O estado da nossa desconexão



Vivemos em uma era em que a maioria das maneiras clássicas de conhecer pessoas no mundo real foi substituída por aplicativos de relacionamento onde o que importa é a aparência.

Sinto falta de como os namoros costumavam ser. Quando eu era jovem, na Alemanha, as pessoas se conheciam por meio de amigos, em um bar ou até mesmo nas ruas; os olhares se cruzavam, ou uma pessoa abria um sorriso; você puxava conversa e, talvez, fizessem planos para um encontro: tomar alguma coisa, um jantar, quem sabe uma festa. Se gostassem da companhia um do outro, considerariam o encontro um sucesso. Talvez até finalizassem a noite com um beijo, um sinal de que os dois estavam interessados um no outro e de que queriam se ver novamente. Você saía com uma pessoa de cada vez, levando cada relação até o fim. Vocês continuavam saindo até decidir que preferiam ser amigos, não se verem nunca mais ou ser algo a mais. Não era incomum conhecer pessoas que preferiam esperar até o casamento antes de transar pela primeira vez. Houve um tempo em que isso não era uma loucura!
A tecnologia nos permitiu abrir mão de muitos desses rituais dos namoros. Os aplicativos de relacionamento nos combinam com pessoas próximas, geograficamente, e nos permite observar fotos e deslizar para a esquerda ou para a direita sem pensar muito. Na minha opinião, aplicativos como o Tinder são a pior coisa que aconteceu para o romance.

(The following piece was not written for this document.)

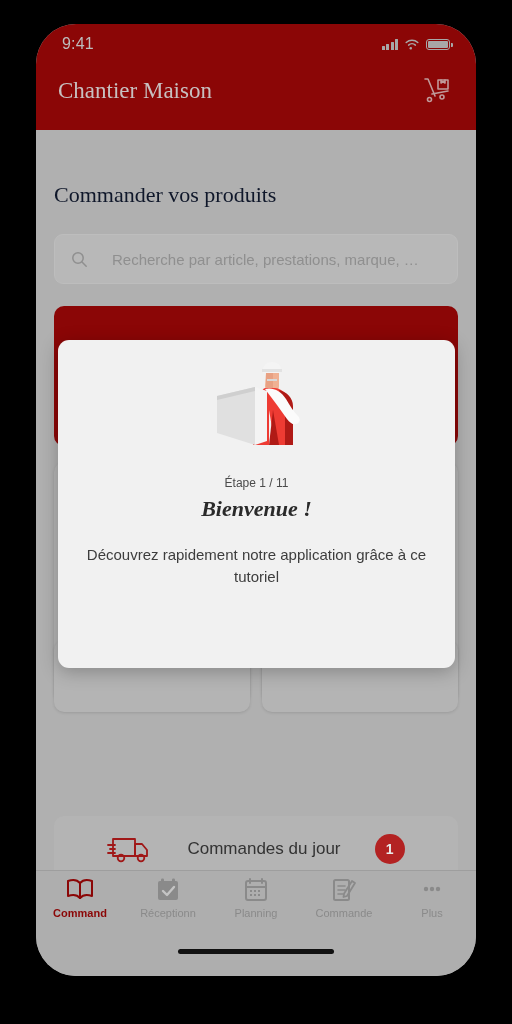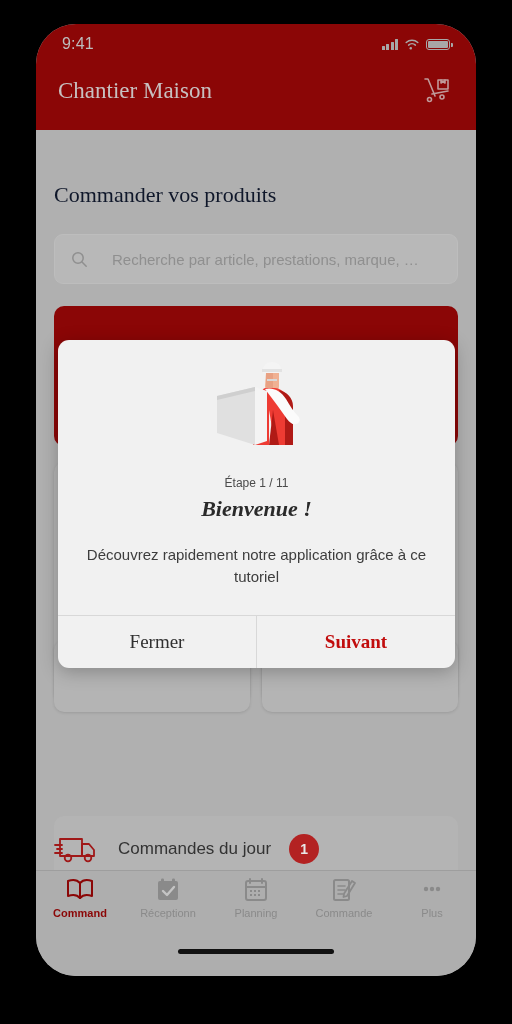"Fermer" div.modal-actions { html: <div> <div>Fermer</div> <div>Suivant</div> </div> -> none }
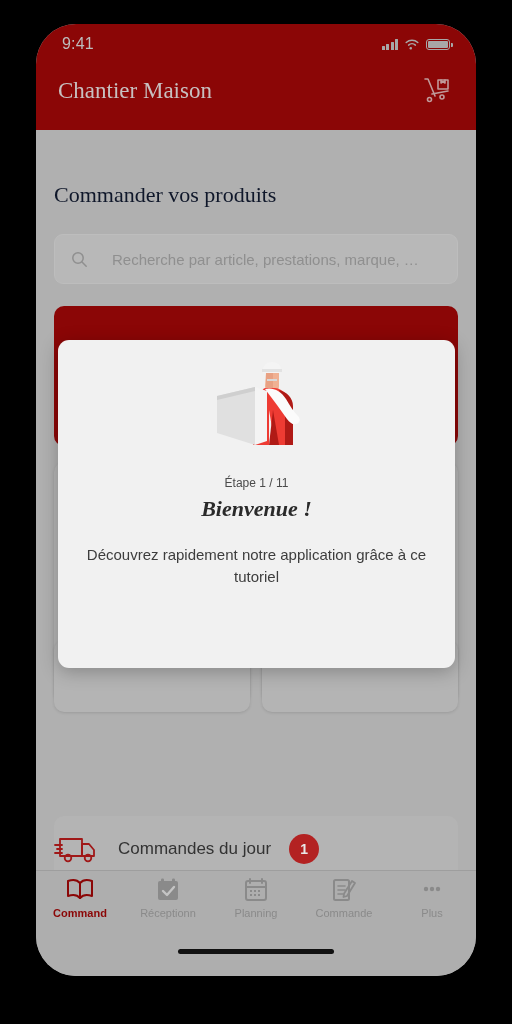"Commandes du jour" .orders-card { gap: 18px -> 34px; justify-content: flex-start -> center }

Eles basicamente tornam nossas relações descartáveis.

Nesses aplicativos, você não é uma pessoa; é uma foto. A experiência de usar aplicativos de relacionamento podem nos dessensibilizar e nos deixar mais burros; pode nos reduzir a nossos corpos, e o impacto negativo da objetificação mútua que vivemos nesses aplicativos passa para o mundo analógico.
Os aplicativos de relacionamento atuais nos dão muito poder e controle; eles permitem muita premeditação e planejamento para algo que não pode ser pré-determinado. O excesso de escolhas nos aplicativos de relacionamento também criaram várias consequências negativas. Para começar, isso cria em nós um instinto quase primitivo de selecionar uma possível combinação com base na atração superficial, não em um envolvimento significativo. Ele também nos permite manter a ilusão de que sempre há alguém melhor ao nosso alcance. Conheço pessoas que marcam vários encontros no mesmo dia para que suas vidas sejam mais eficientes.

O namoro com base no desempenho se tornou uma prática real.

Deus me livre de gastar tempo demais com alguém que não é uma boa combinação. Deve ser uma externalização da liberdade-prisão do individualismo que a sociedade ocidental criou: só aqui, numa sociedade que nos fornece uma liberdade extraordinária, a liberdade de fazer o que quisermos com nossas vidas, à qual podemos atribuir muitas virtudes e pela qual temos muito para recomendar...

só aqui existe a mera possibilidade de podermos sustentar a contradição devastadora de estar sozinho em um mundo superconectado.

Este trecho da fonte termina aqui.